Creation date: 2017-03-28
Last time we solved Sudokus. You missed it? Definitely check it out before you read this one. It's here!
Was it simple? Not really, because we had to build everything up. At least for me it was a lot of fun and I learnt much stuff during the coding part and even more while I wrote it in my blog.
Therefore, I decided to give it another try and solve Str8ts this time. I don't really know whether they are harder than Sudokus for humans but they are definitely harder for my constraint programming model. I thought it will be easy but it wasn't that easy. Let's start: What is a Str8ts?

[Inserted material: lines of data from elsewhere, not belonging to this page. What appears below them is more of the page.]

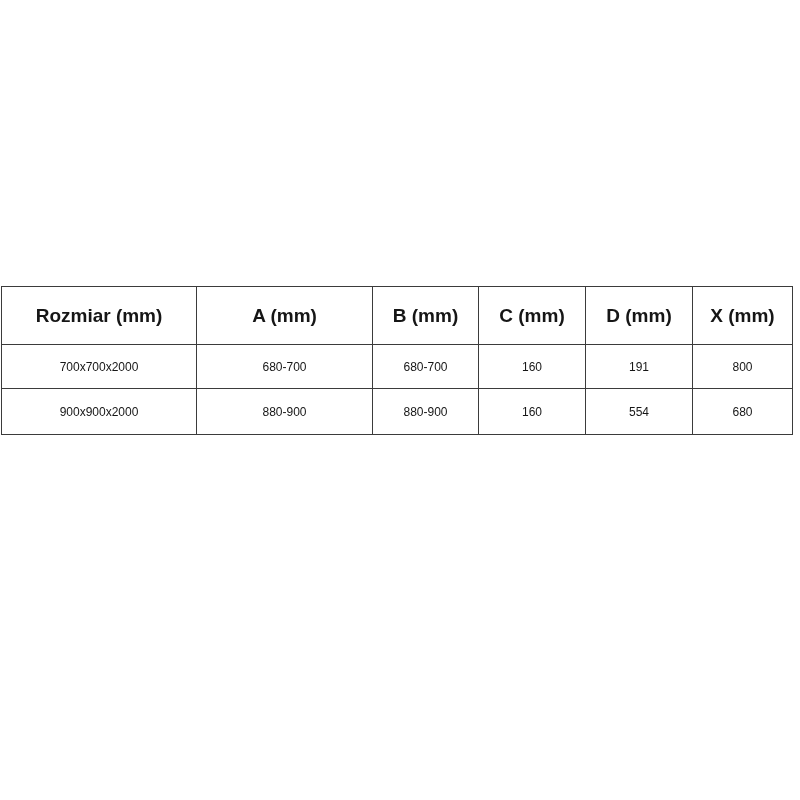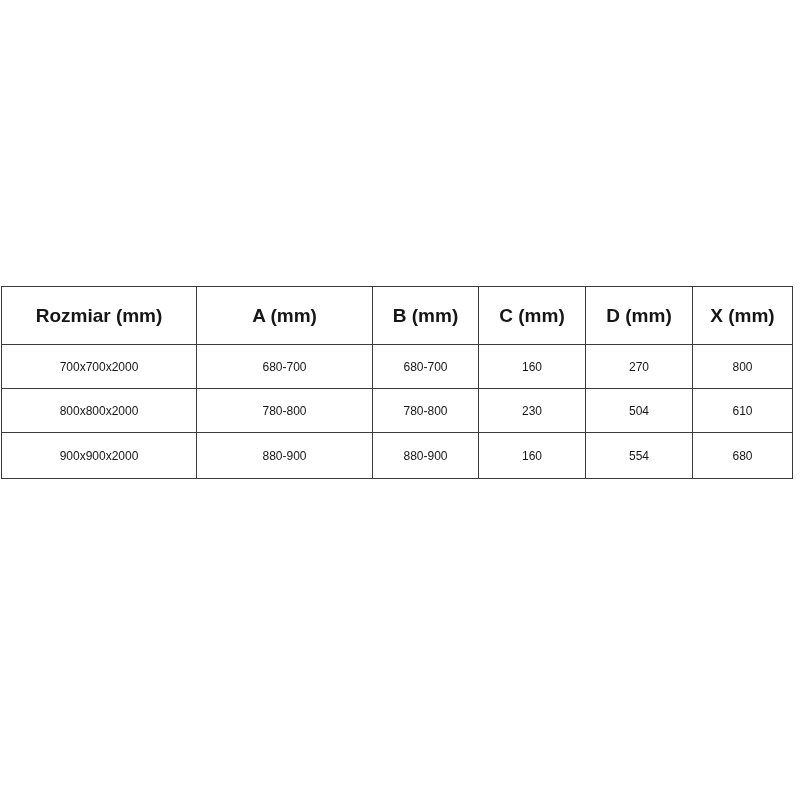--- a/index.html
+++ b/index.html
@@ -81,7 +81,7 @@
         <td>680-700</td>
         <td>680-700</td>
         <td>160</td>
-        <td>270</td>
+        <td>191</td>
         <td>800</td>
       </tr>
       <tr>

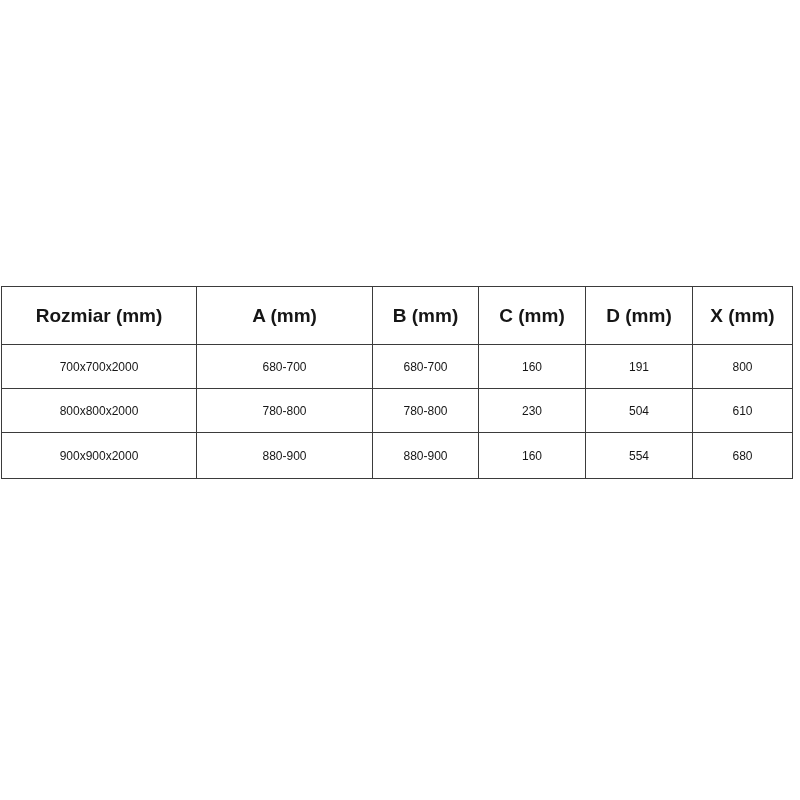--- a/index.html
+++ b/index.html
@@ -85,14 +85,6 @@
         <td>800</td>
       </tr>
       <tr>
-        <td>800x800x2000</td>
-        <td>780-800</td>
-        <td>780-800</td>
-        <td>230</td>
-        <td>504</td>
-        <td>610</td>
-      </tr>
-      <tr>
         <td>900x900x2000</td>
         <td>880-900</td>
         <td>880-900</td>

First of all it is quite similar to a Sudoku. It is a 9x9 grid and you should fill the white spaces with the digits 1-9. Now there are black squares which divides the Str8ts into several parts. Between two black squares or a black square and the border (in a row or column) there should be a straight. Each row and each column has a alldifferent
constraint which is the same as for the Sudoku.
In the given example above we have a lot of digits already given and it is quite an easy Str8ts which is nice for explaining. One of the straights is marked here in blue.
In this three fields there should be a straight because it is blocked by one black square on the left and one on the right. We can construct a straight here by using one of the digits 6 or 9. In the row there is already a 6 so we can add a 9 there. This would result in an 8 on top of it to build the next straight and so on.
You can't wait to dive deep into the code right? We can simply find all the straights and add a new constraint of the type straight
which we define later on. Oh no wait... How do we define our grid now? We have to know where the black squares are.
# parse the input file
grid, grid_c = parse_input(sys.argv[1])
grid = np.array(grid)
grid_c = np.array(grid_c,dtype=bool)
This time we save all the Str8ts in files to make our code structure a bit easier. The Str8ts shown above will be represented as this in our file:
0! 5! 0. 0. 0. 0! 3. 0. 0!
0. 7. 0. 0. 6. 4. 2. 0. 0!
0. 9. 0. 0! 0! 0. 4. 5. 0.
0! 8. 0. 0! 4. 0. 1! 0. 3.
0! 0! 4. 0. 5. 0. 0. 0! 0!
0. 0. 0! 4. 0. 0! 0. 0. 0!
1. 0. 0. 0. 0! 8! 0. 0. 0.
9! 0. 0. 0. 0. 0. 0. 7. 0.
0! 0. 0. 0! 0. 7. 8. 0! 6!
So as before we have the digit 0 for empty fields. Now we also have a .
or a !
after each digit. The .
marks that it's a white field each black field has a !
.
To parse the file we use:
def parse_input(filename):
# input file line looks like
# 0! 5! 0. 0. 0. 0! 3. 0. 0!
# ! means black field . means white field
# 0 means blank
grid = []
grid_c = []
with open('./data/'+filename) as f:
for line in f:
split_line = line.split(' ')
grid_line = []
grid_c_line = []
for part in split_line:
grid_line.append(int(part[0]))
# ! means black => add a 1 in the color array
grid_c_line.append(1 if part[1] == "!" else 0)
grid.append(grid_line)
grid_c.append(grid_c_line)
return grid, grid_c
The idea is to have two grids. The grid
is the same as before and grid_c
is the color grid which is boolean. 1 if black 0 if white.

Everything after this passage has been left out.